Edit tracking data
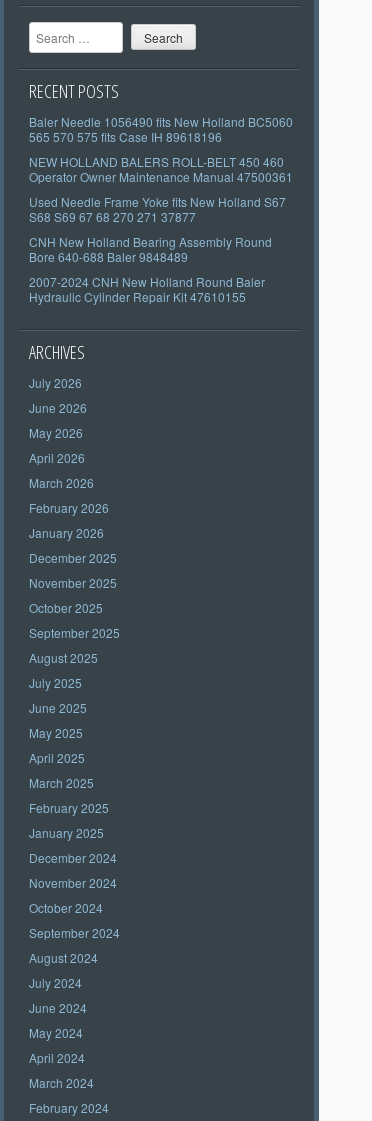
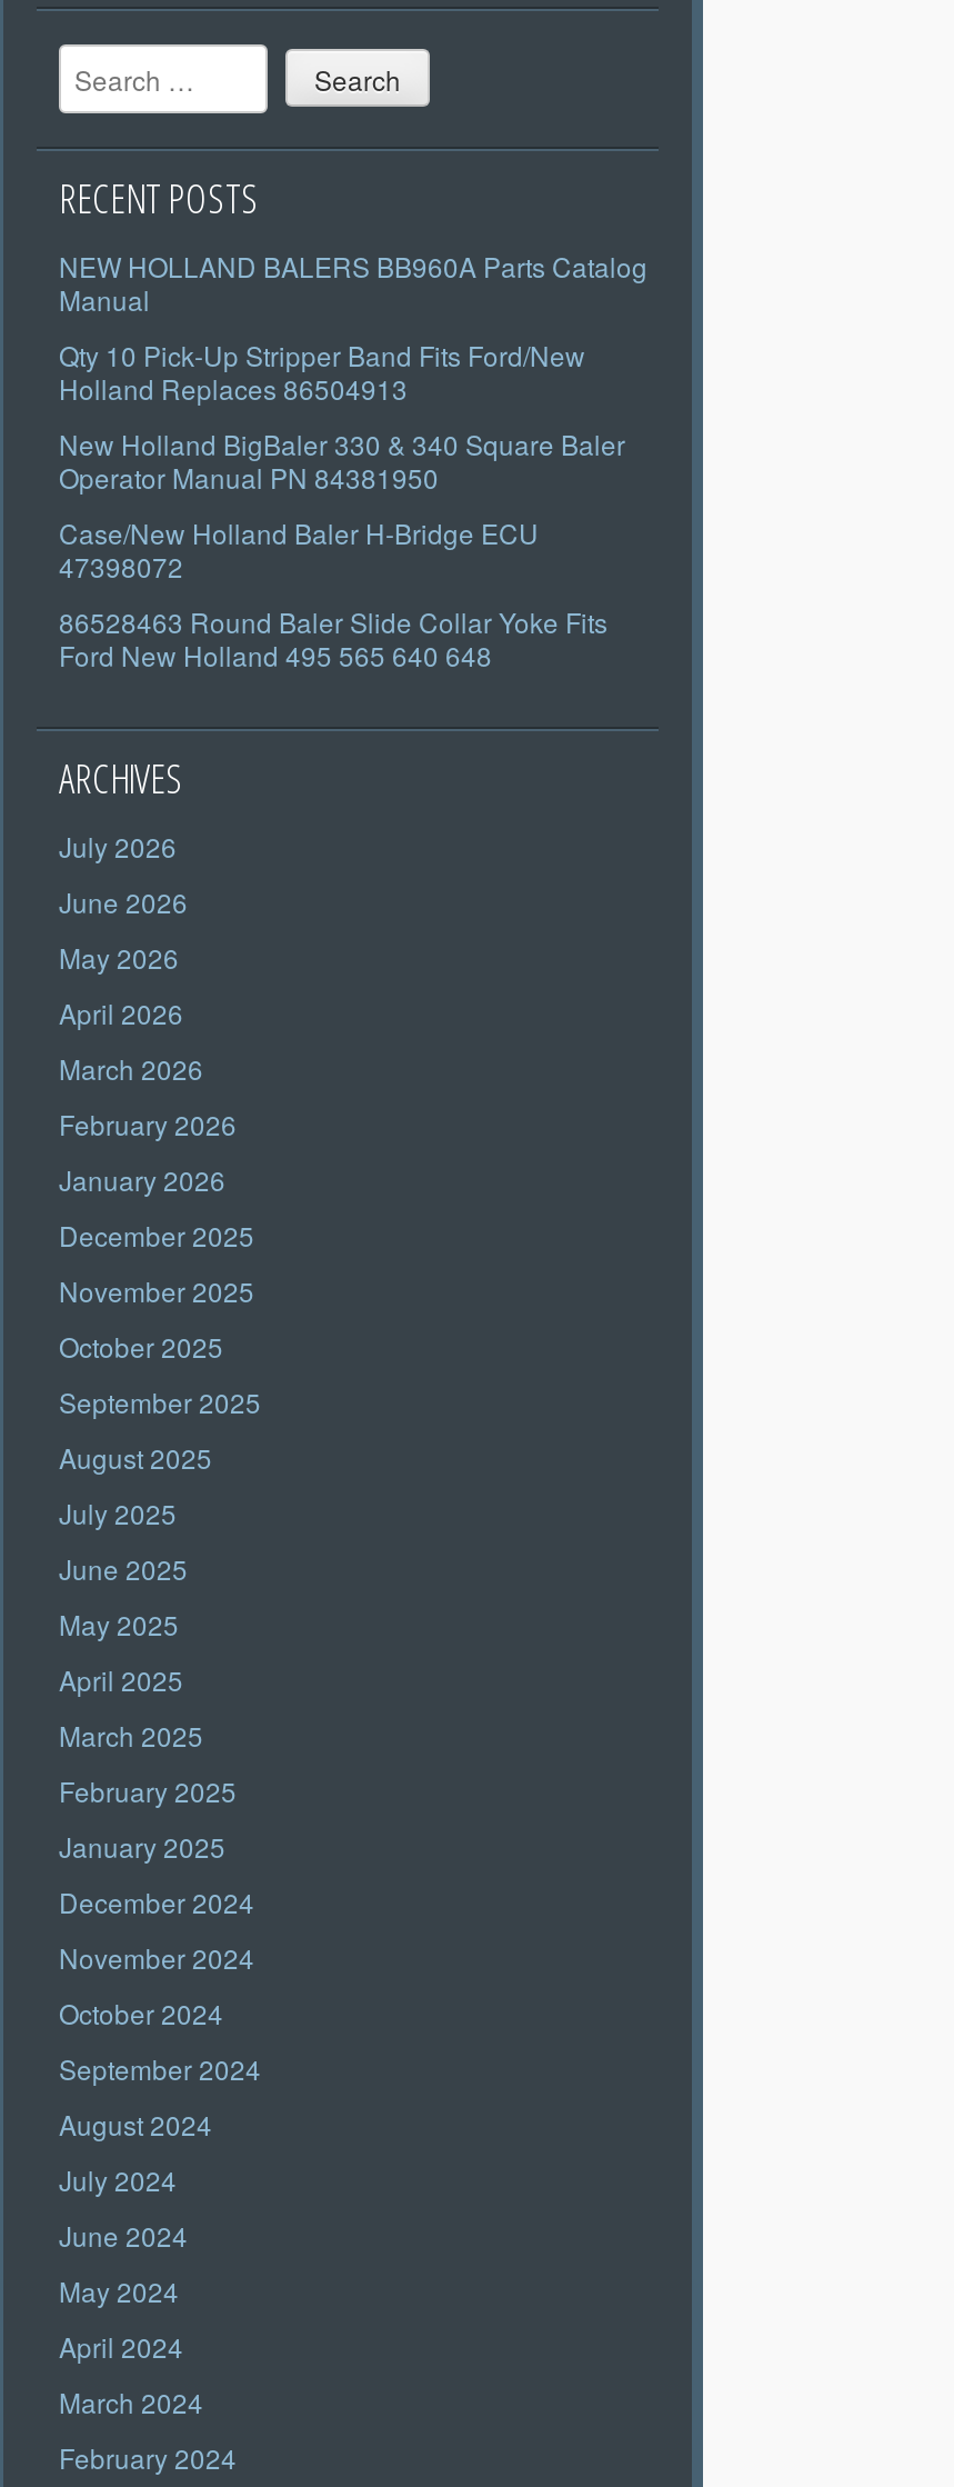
[29,113,293,145] Baler Needle 1056490 fits New Holland BC5060 | 565 570 575 fits Case IH 89618196 -> [59,247,647,318] NEW HOLLAND BALERS BB960A Parts Catalog | Manual
[29,153,293,185] NEW HOLLAND BALERS ROLL-BELT 450 460 | Operator Owner Maintenance Manual 47500361 -> [59,336,585,407] Qty 10 Pick-Up Stripper Band Fits Ford/New | Holland Replaces 86504913
[29,193,286,225] Used Needle Frame Yoke fits New Holland S67 | S68 S69 67 68 270 271 37877 -> [59,425,625,496] New Holland BigBaler 330 & 340 Square Baler | Operator Manual PN 84381950
[29,233,272,265] CNH New Holland Bearing Assembly Round | Bore 640-688 Baler 9848489 -> [59,514,539,585] Case/New Holland Baler H-Bridge ECU | 47398072
[29,273,265,305] 2007-2024 CNH New Holland Round Baler | Hydraulic Cylinder Repair Kit 47610155 -> [59,603,607,674] 86528463 Round Baler Slide Collar Yoke Fits | Ford New Holland 495 565 640 648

▸ WHAT YOU ARE ASKED TO DO
How many lines of these records include the word "Round"? Only the number should be written.

▸ FINAL ANSWER
2